MSPB and EEOC Question: Can the Agency make a Federal employee take leave indefinitely?
If an Agency places an employee on indefinite enforced leave, the MSPB may have jurisdiction to review this action.
Typically, an Agency will place an employee on enforced leave, pending the results of a voluntary or involuntary application for medical/disability retirement, or in other scenarios where the Agency has questions (legitimate or not) about an employee’s medical inability to perform the essential functions of the job.

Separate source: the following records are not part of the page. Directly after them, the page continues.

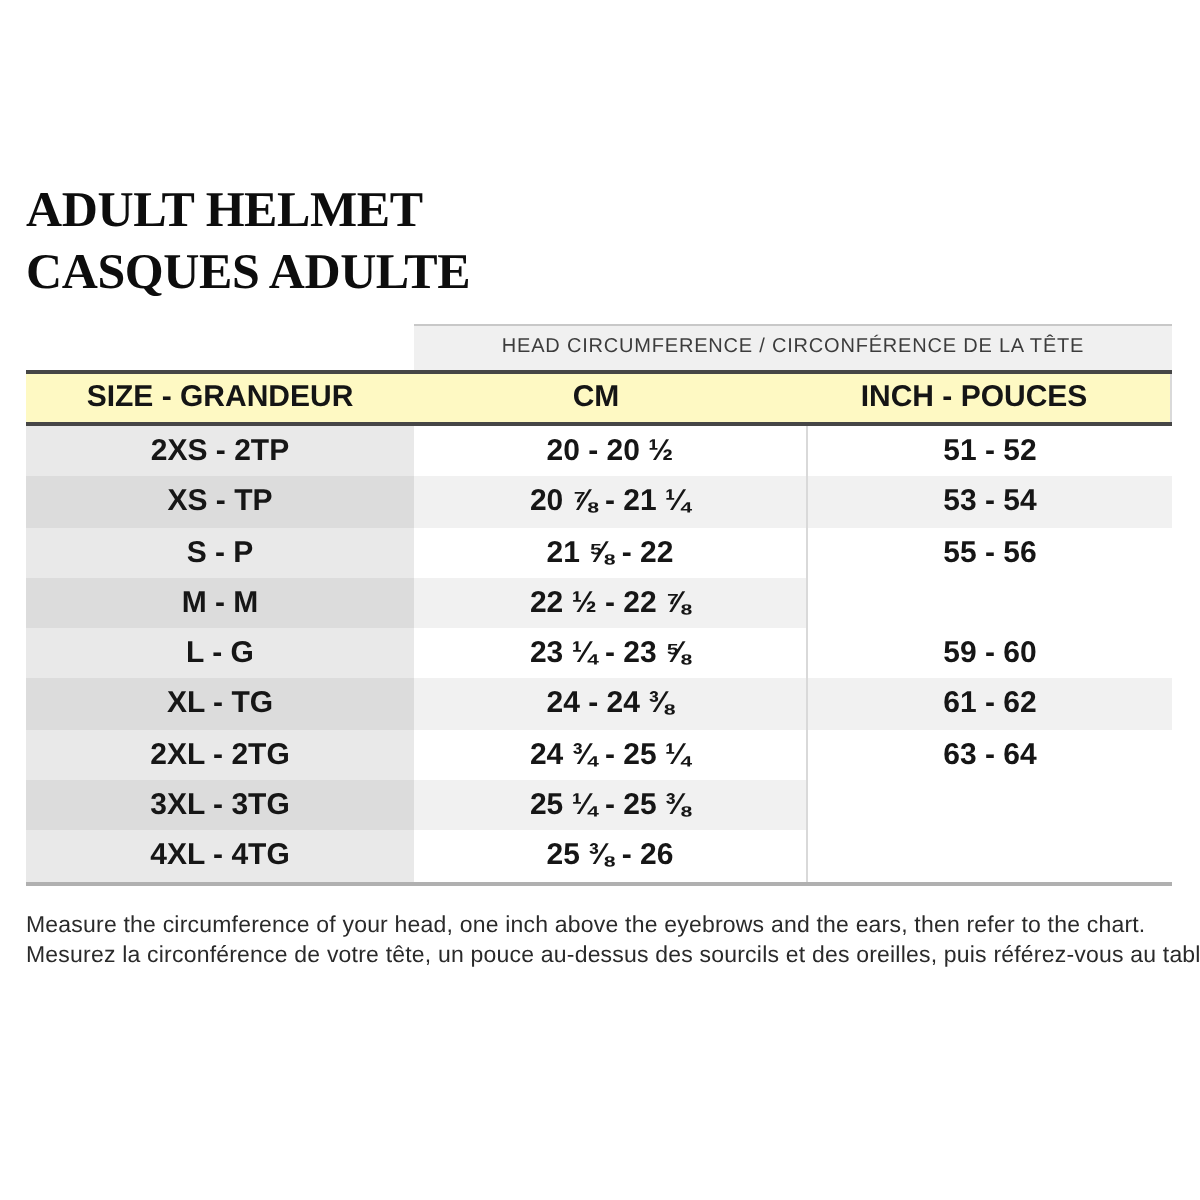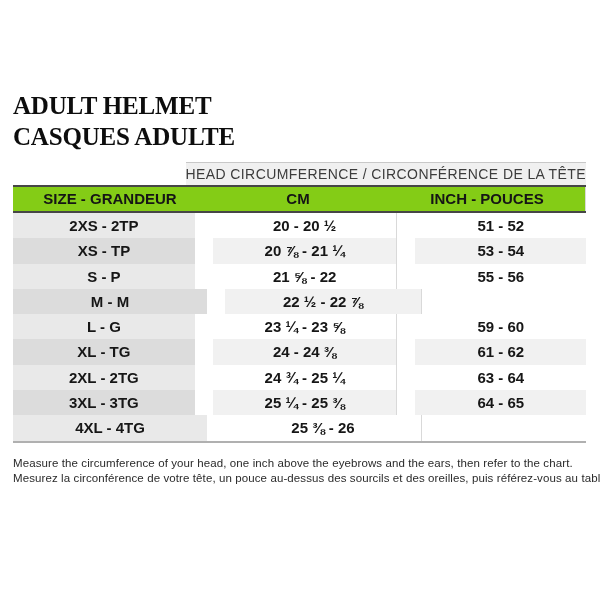"HEAD CIRCUMFERENCE / CIRCONFÉRENCE DE" .band-cell { font-size: 14px -> 10px }
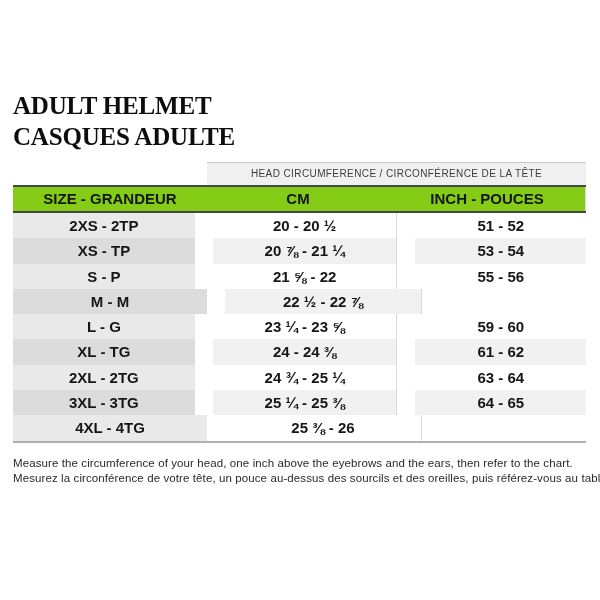"SIZE - GRANDEUR" .header-row { background: #84cc16 -> #fef9c3 }
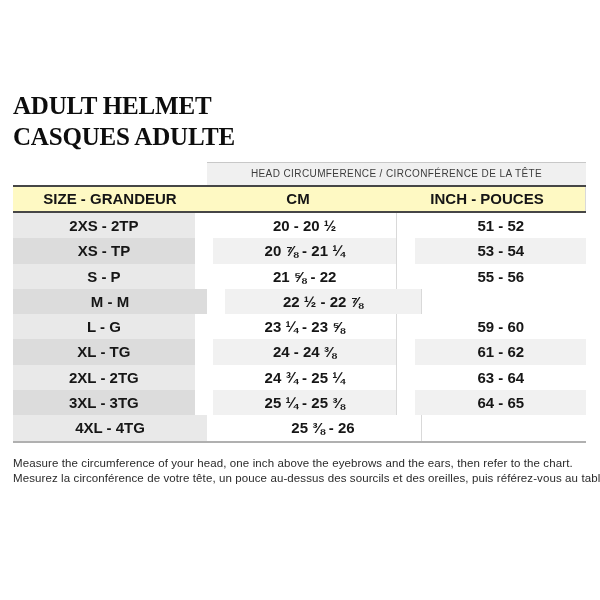"2XS - 2TP" .data-rows .row { gap: 18px -> none }
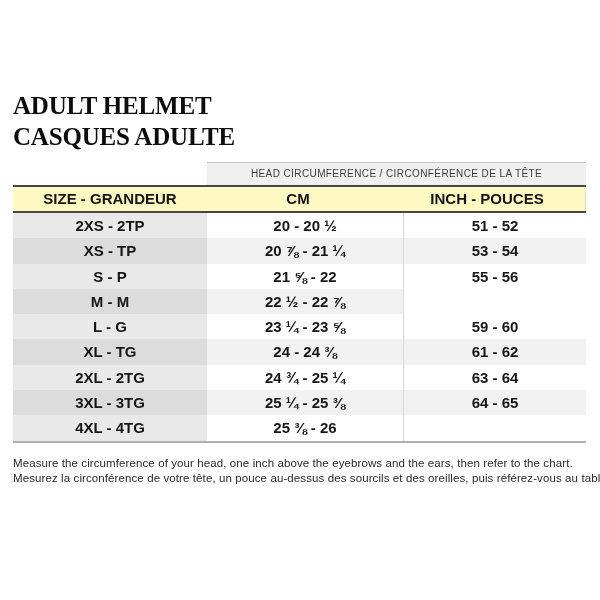"64 - 65" div.cell { html: <div>64 - 65</div> -> none }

An Agency may place an employee on enforced leave pending inquiry to see whether he has become medially able to work. However, once an agency learns that the employee is fit for duty, the employee must be restored immediately to active duty status.
Enforced leave might be appropriate when the Agency believes that the employee’s retention on active duty could result in damage to federal property, or be detrimental to governmental interests, or be injurious to the employee, his fellow workers, or the public.
However, indefinite enforced leave is almost always tantamount to depriving the worker of a job, when there is no review other than the Agency’s own arbitrary choice to change its mind that the employee can perform his job. This is even more true when the employee is ready, willing and able to work.
Consult an attorney familiar with the law and procedure of the MSPB and EEOC if you have been required to take a Fitness for Duty exam, or if you have been directed to take annual or sick leave or LWOP for an indefinite period of time.